Weitere TwinCon-Features stellen sicher, dass nur berechtigte Personen Eingriffe in die Anlage vornehmen können. Sämtliche Bedienereingaben in TwinCon werden auf ihre Plausibilität überprüft und die Kontext sensitive Benutzeroberfläche macht die Bedienungen trotz der Funktionsvielfalt einfach. Ein automatischer Backup der Datenbank komplettiert den Leistungsumfang.

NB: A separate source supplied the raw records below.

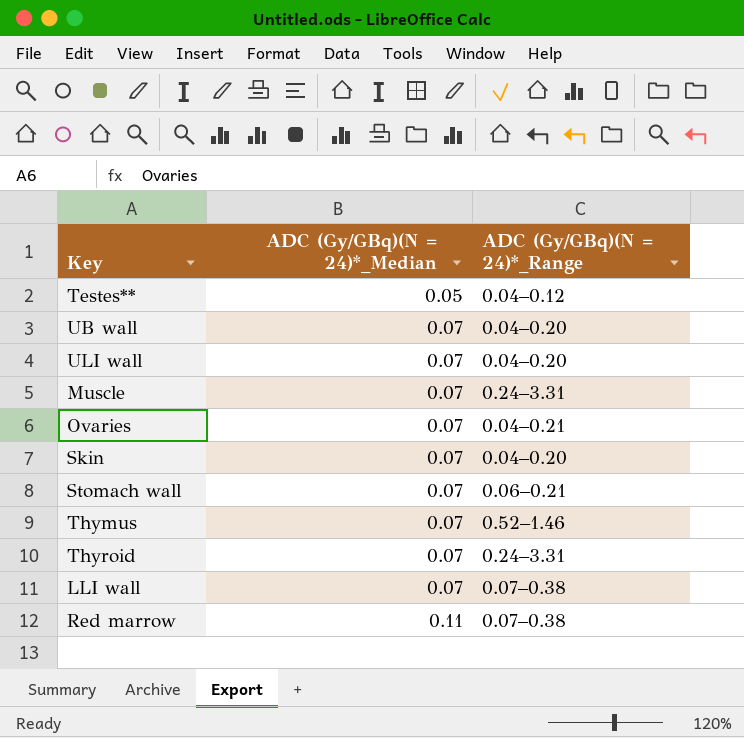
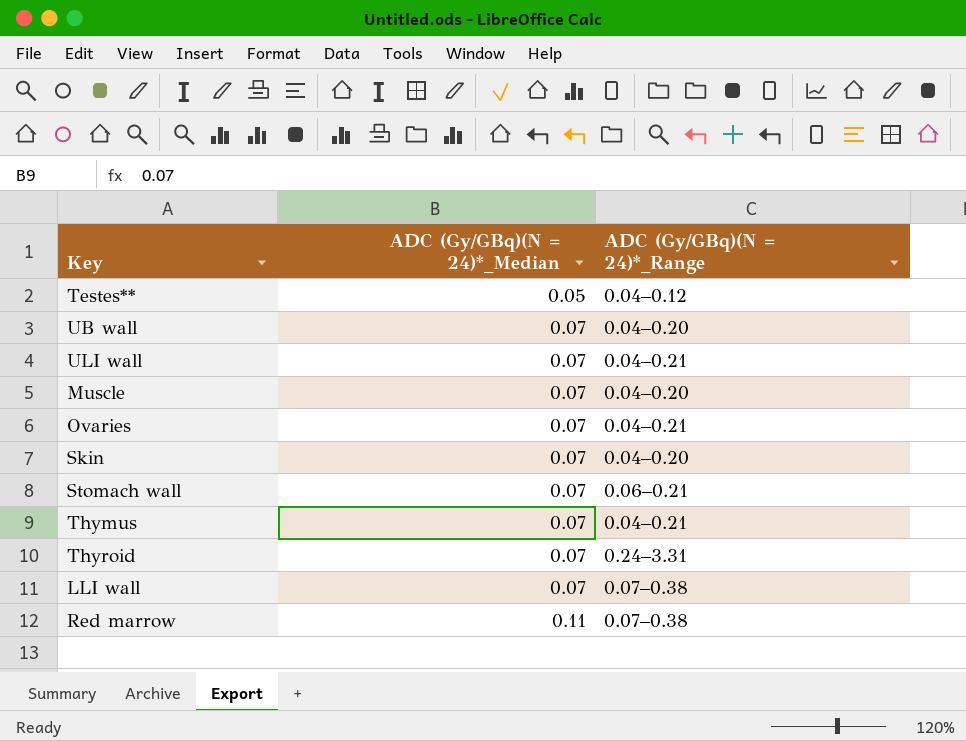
ULI wall | ADC (Gy/GBq)(N = 24)*_Range: 0.04–0.20 -> 0.04–0.21
Muscle | ADC (Gy/GBq)(N = 24)*_Range: 0.24–3.31 -> 0.04–0.20
Thymus | ADC (Gy/GBq)(N = 24)*_Range: 0.52–1.46 -> 0.04–0.21

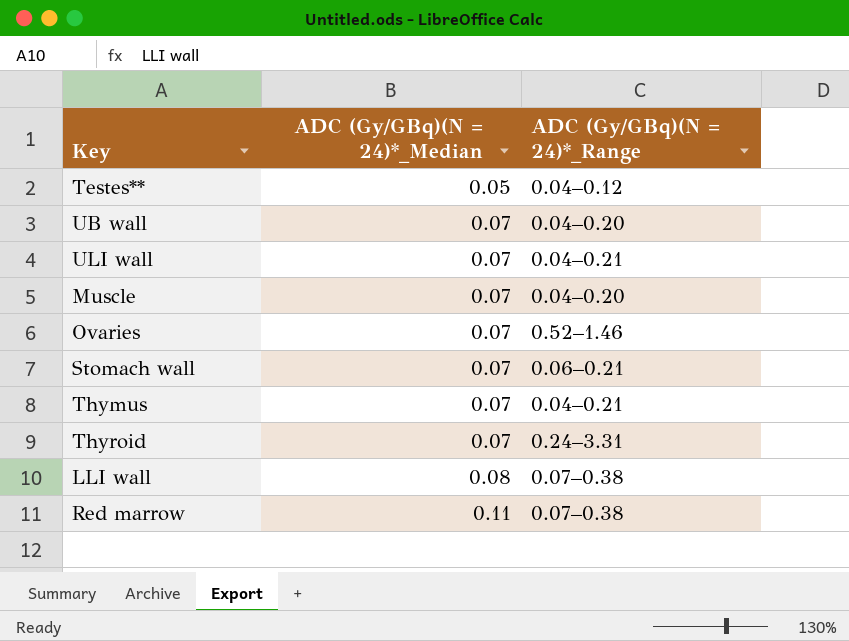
row Skin: 0.07 | 0.04–0.20 -> none
Ovaries | ADC (Gy/GBq)(N = 24)*_Range: 0.04–0.21 -> 0.52–1.46
LLI wall | ADC (Gy/GBq)(N = 24)*_Median: 0.07 -> 0.08

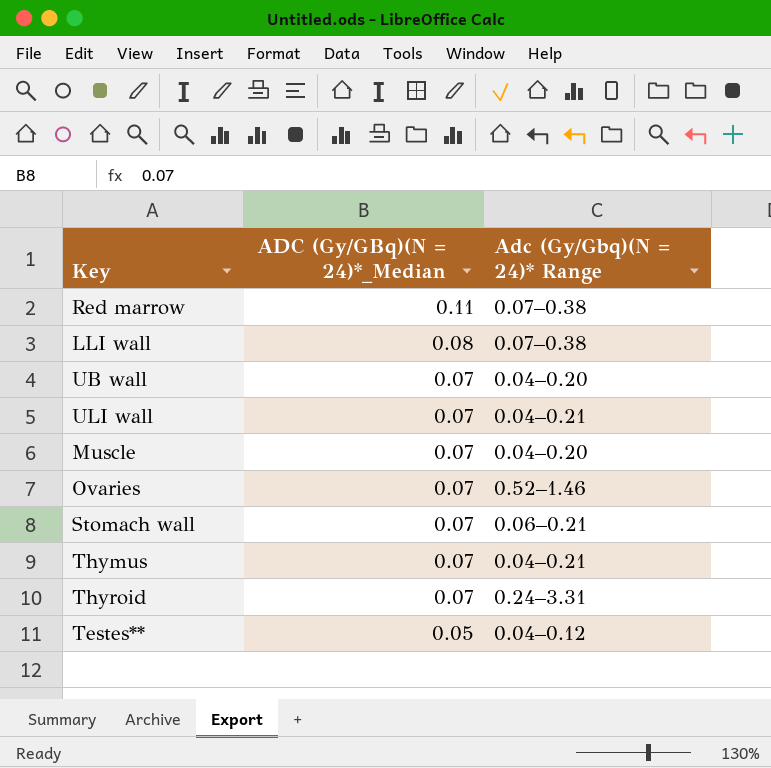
row order: ADC (Gy/GBq)(N = 24)*_Median ascending -> ADC (Gy/GBq)(N = 24)*_Median descending
column name: ADC (Gy/GBq)(N = 24)*_Range -> Adc (Gy/Gbq)(N = 24)* Range

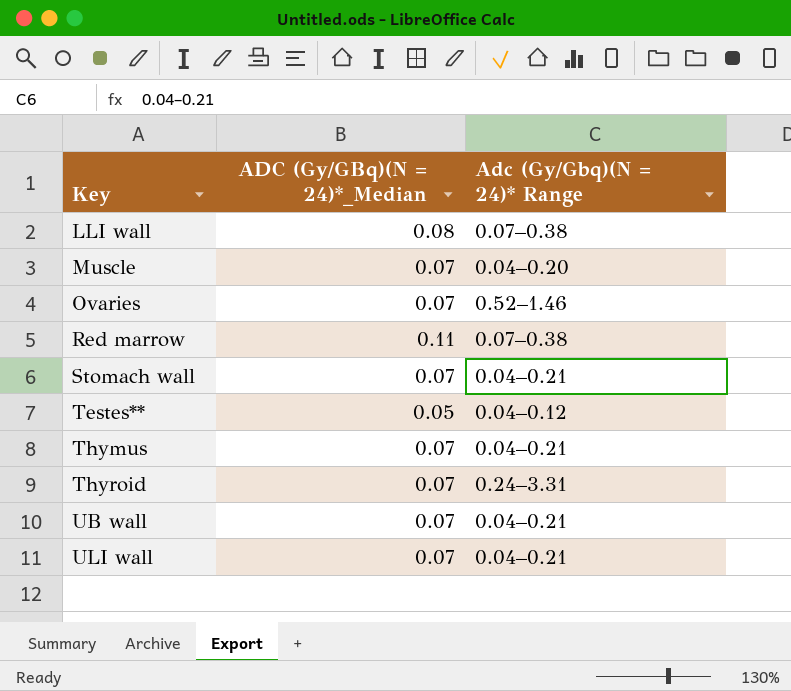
row order: ADC (Gy/GBq)(N = 24)*_Median descending -> Key ascending
Stomach wall | Adc (Gy/Gbq)(N = 24)* Range: 0.06–0.21 -> 0.04–0.21
UB wall | Adc (Gy/Gbq)(N = 24)* Range: 0.04–0.20 -> 0.04–0.21

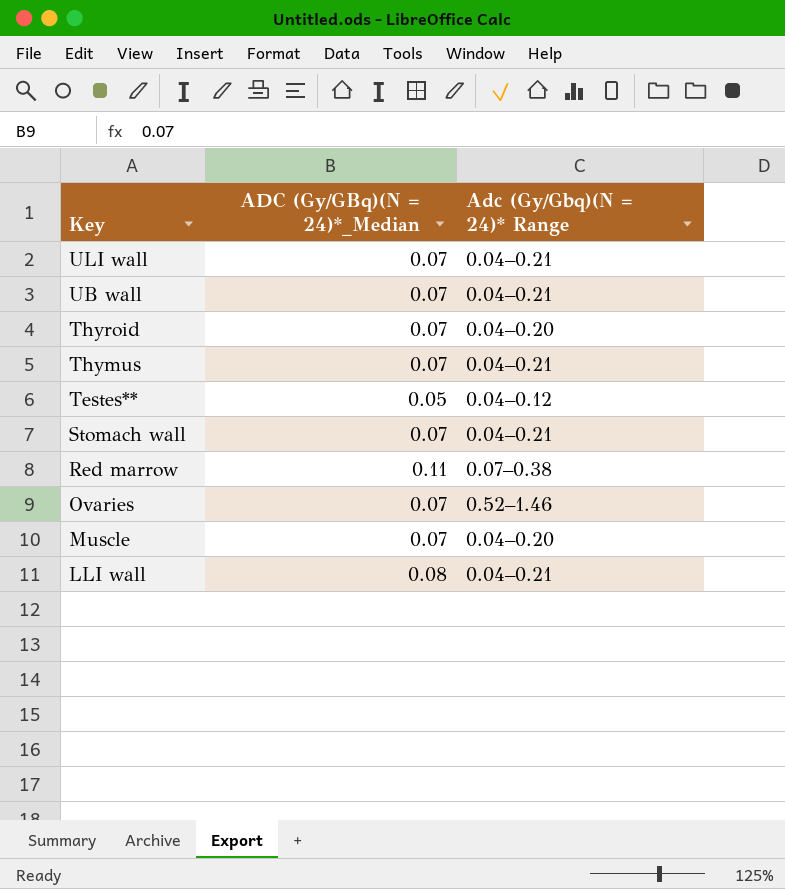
row order: Key ascending -> Key descending
Thyroid | Adc (Gy/Gbq)(N = 24)* Range: 0.24–3.31 -> 0.04–0.20
LLI wall | Adc (Gy/Gbq)(N = 24)* Range: 0.07–0.38 -> 0.04–0.21

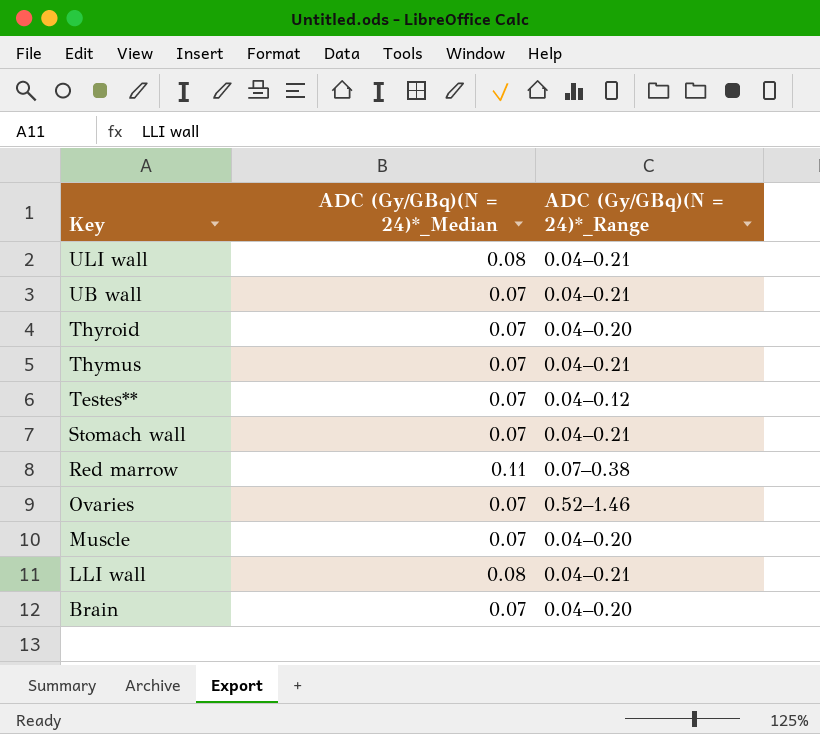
column name: Adc (Gy/Gbq)(N = 24)* Range -> ADC (Gy/GBq)(N = 24)*_Range
ULI wall | ADC (Gy/GBq)(N = 24)*_Median: 0.07 -> 0.08
Testes** | ADC (Gy/GBq)(N = 24)*_Median: 0.05 -> 0.07
row Brain: none -> 0.07 | 0.04–0.20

Die modulare Struktur von TwinCon und des gesamten Anlagenlayouts ermöglichen es Fresenius Kabi, die Anlage künftig schnell und mit geringem Aufwand zu erweitern. Die Erweiterbarkeit wird in entscheidendem Umfang durch die modulare Struktur der Software getragen, die in allen Elementen der Steuerung ein zentrales Konstruktionsprinzip ist. Die Funktionalität der Anlagensteuerung wurde vor Inbetriebnahme in einem FAT (factory acceptance test) im Simulationsmodus erfolgreich nachgewiesen.
Qualifizierung und Validierung
Die Validierung der Anlage, also die Beweisführung, dass Verfahren, Prozesse, Ausrüstungsgegenstände und Materialien in Übereinstimmung mit den Grundsätzen der guten Herstellungspraxis (GMP) zu den erwarteten Ergebnissen führen, ist Voraussetzung für die Nutzung in der pharmazeutischen Fertigung. In der Qualifizierung wird der Nachweis erbracht, dass die Ausrüstungsgegenstände einwandfrei arbeiten und tatsächlich zu den zu erwartenden Ergebnissen bei der Produktqualität führen. Dieser wichtige Teil des Projektes begann in der Planungsphase mit der Erstellung eines schriftlichen Validierungsplanes, mit der Erstellung von Spezifikationen und mit der Ausarbeitung von Dokumenten für die IQ, OQ und PQ sowie RV.
In der Realisierungsphase bilden diese Dokumente die Grundlage für die Durchführung der Tests und die entsprechende Dokumentation. Während der Nutzung der Anlage schließen sich Anlagen-Reviews an, die den Nachweis erbringen, dass das System nach wie vor wie spezifiziert arbeitet. Der Kreis der Validierungsaktivitäten schließt sich erst mit der Stilllegung der Anlage. Eine Kostenreduzierung bei der Validierung/Qualifizierung lässt sich ohne Einschränkung der Qualität vor allem dann erreichen, wenn Prüfungen und Tests nicht doppelt durchgeführt werden. Daher wurden die Prüfungen bei der Montage mit den Anforderungen des Kunden abgeglichen und konnten ohne Modifikation für die Qualifizierung verwendet werden. Während der Installation der Anlage arbeiteten die Projektingenieure und Monteure und die Betreiber eng zusammen, so dass schon in dieser Phase eine Einarbeitung der späteren Bediener stattfinden konnte.